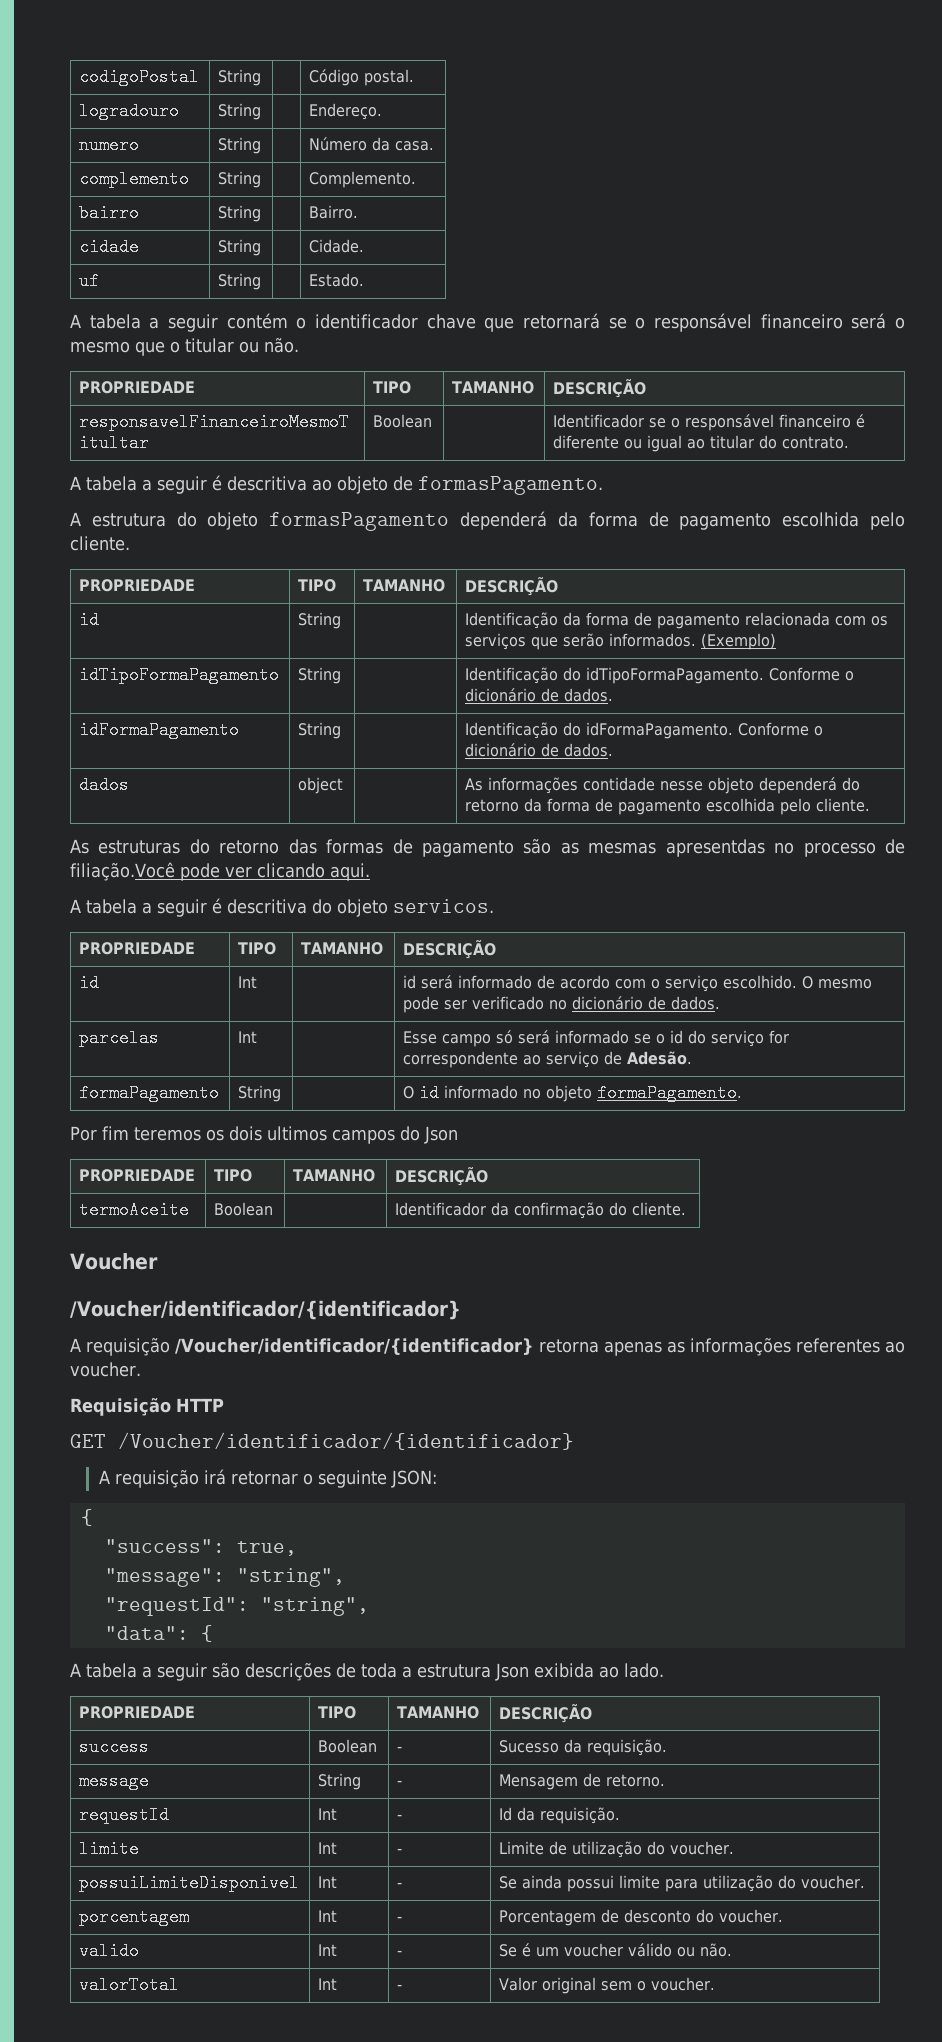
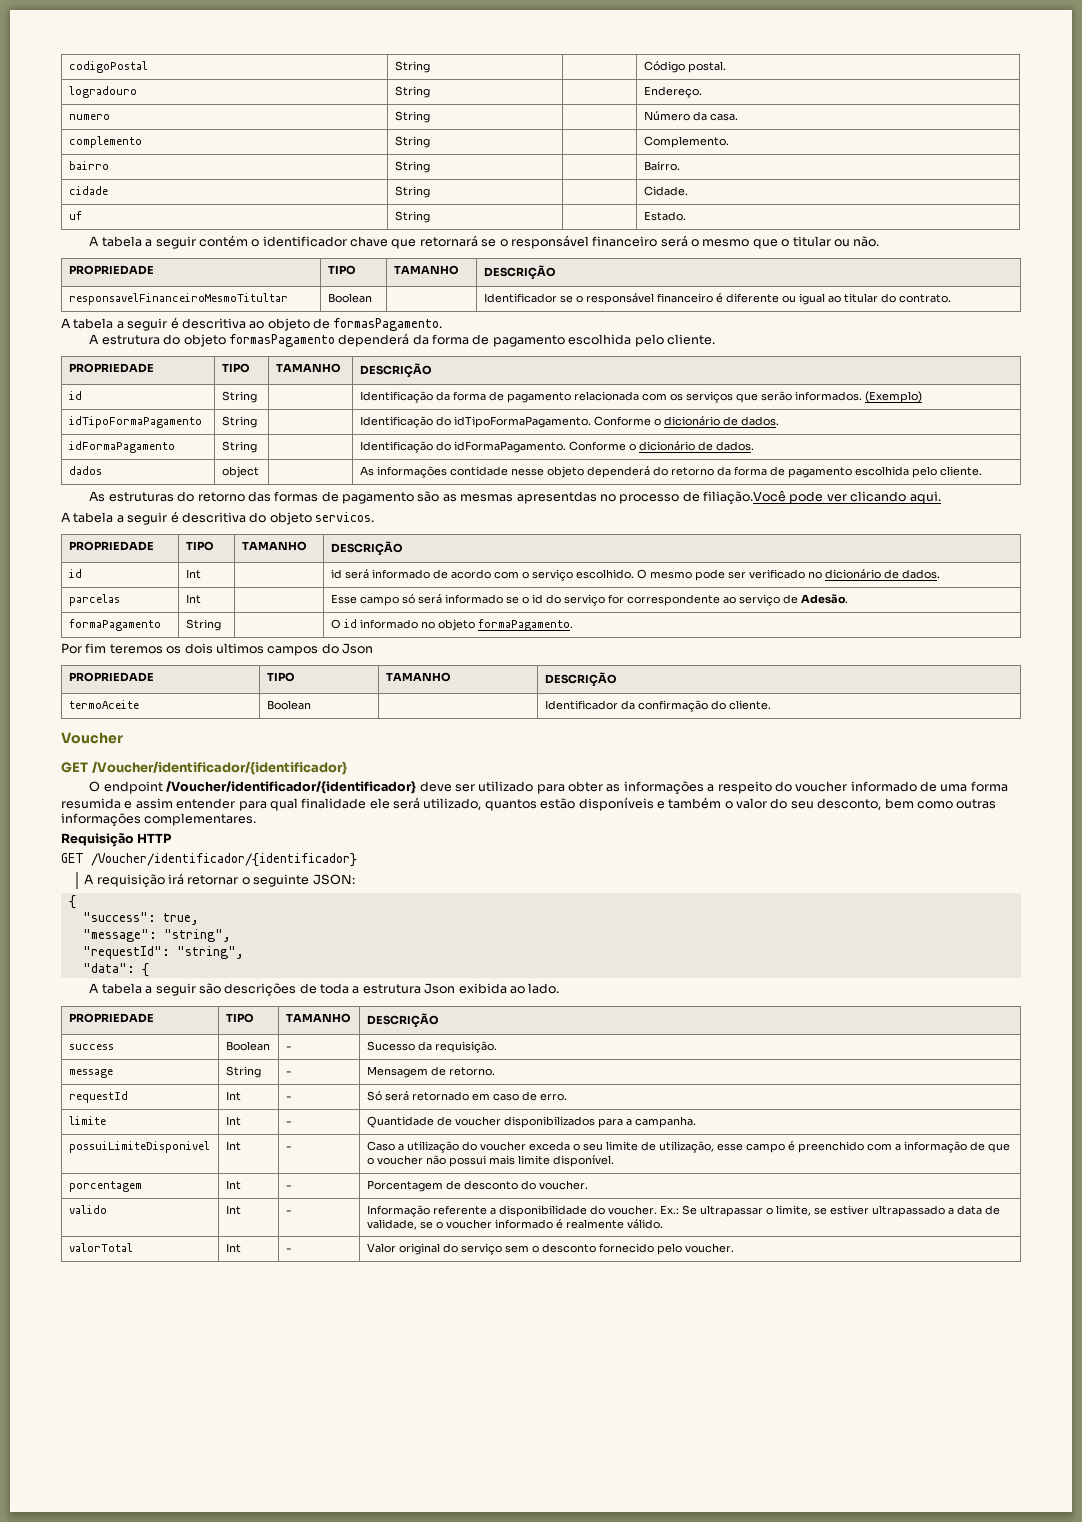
  Voucher
- /Voucher/identificador/{identificador}
- A requisição /Voucher/identificador/{identificador} retorna apenas as informações referentes ao voucher.
+ GET /Voucher/identificador/{identificador}
+ O endpoint /Voucher/identificador/{identificador} deve ser utilizado para obter as informações a respeito do voucher informado de uma forma resumida e assim entender para qual finalidade ele será utilizado, quantos estão disponíveis e também o valor do seu desconto, bem como outras informações complementares.
- requestId | Int | - | Id da requisição.
- limite | Int | - | Limite de utilização do voucher.
- possuiLimiteDisponivel | Int | - | Se ainda possui limite para utilização do voucher.
+ requestId | Int | - | Só será retornado em caso de erro.
+ limite | Int | - | Quantidade de voucher disponibilizados para a campanha.
+ possuiLimiteDisponivel | Int | - | Caso a utilização do voucher exceda o seu limite de utilização, esse campo é preenchido com a informação de que o voucher não possui mais limite disponível.
- valido | Int | - | Se é um voucher válido ou não.
+ valido | Int | - | Informação referente a disponibilidade do voucher. Ex.: Se ultrapassar o limite, se estiver ultrapassado a data de validade, se o voucher informado é realmente válido.
- valorTotal | Int | - | Valor original sem o voucher.
+ valorTotal | Int | - | Valor original do serviço sem o desconto fornecido pelo voucher.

******

**Task objective**
The material must be returned exactly, with its pictures omitted.

**Solution for this exercise**
  Voucher
- /Voucher/identificador/{identificador}
- A requisição /Voucher/identificador/{identificador} retorna apenas as informações referentes ao voucher.
+ GET /Voucher/identificador/{identificador}
+ O endpoint /Voucher/identificador/{identificador} deve ser utilizado para obter as informações a respeito do voucher informado de uma forma resumida e assim entender para qual finalidade ele será utilizado, quantos estão disponíveis e também o valor do seu desconto, bem como outras informações complementares.
- requestId | Int | - | Id da requisição.
- limite | Int | - | Limite de utilização do voucher.
- possuiLimiteDisponivel | Int | - | Se ainda possui limite para utilização do voucher.
+ requestId | Int | - | Só será retornado em caso de erro.
+ limite | Int | - | Quantidade de voucher disponibilizados para a campanha.
+ possuiLimiteDisponivel | Int | - | Caso a utilização do voucher exceda o seu limite de utilização, esse campo é preenchido com a informação de que o voucher não possui mais limite disponível.
- valido | Int | - | Se é um voucher válido ou não.
+ valido | Int | - | Informação referente a disponibilidade do voucher. Ex.: Se ultrapassar o limite, se estiver ultrapassado a data de validade, se o voucher informado é realmente válido.
- valorTotal | Int | - | Valor original sem o voucher.
+ valorTotal | Int | - | Valor original do serviço sem o desconto fornecido pelo voucher.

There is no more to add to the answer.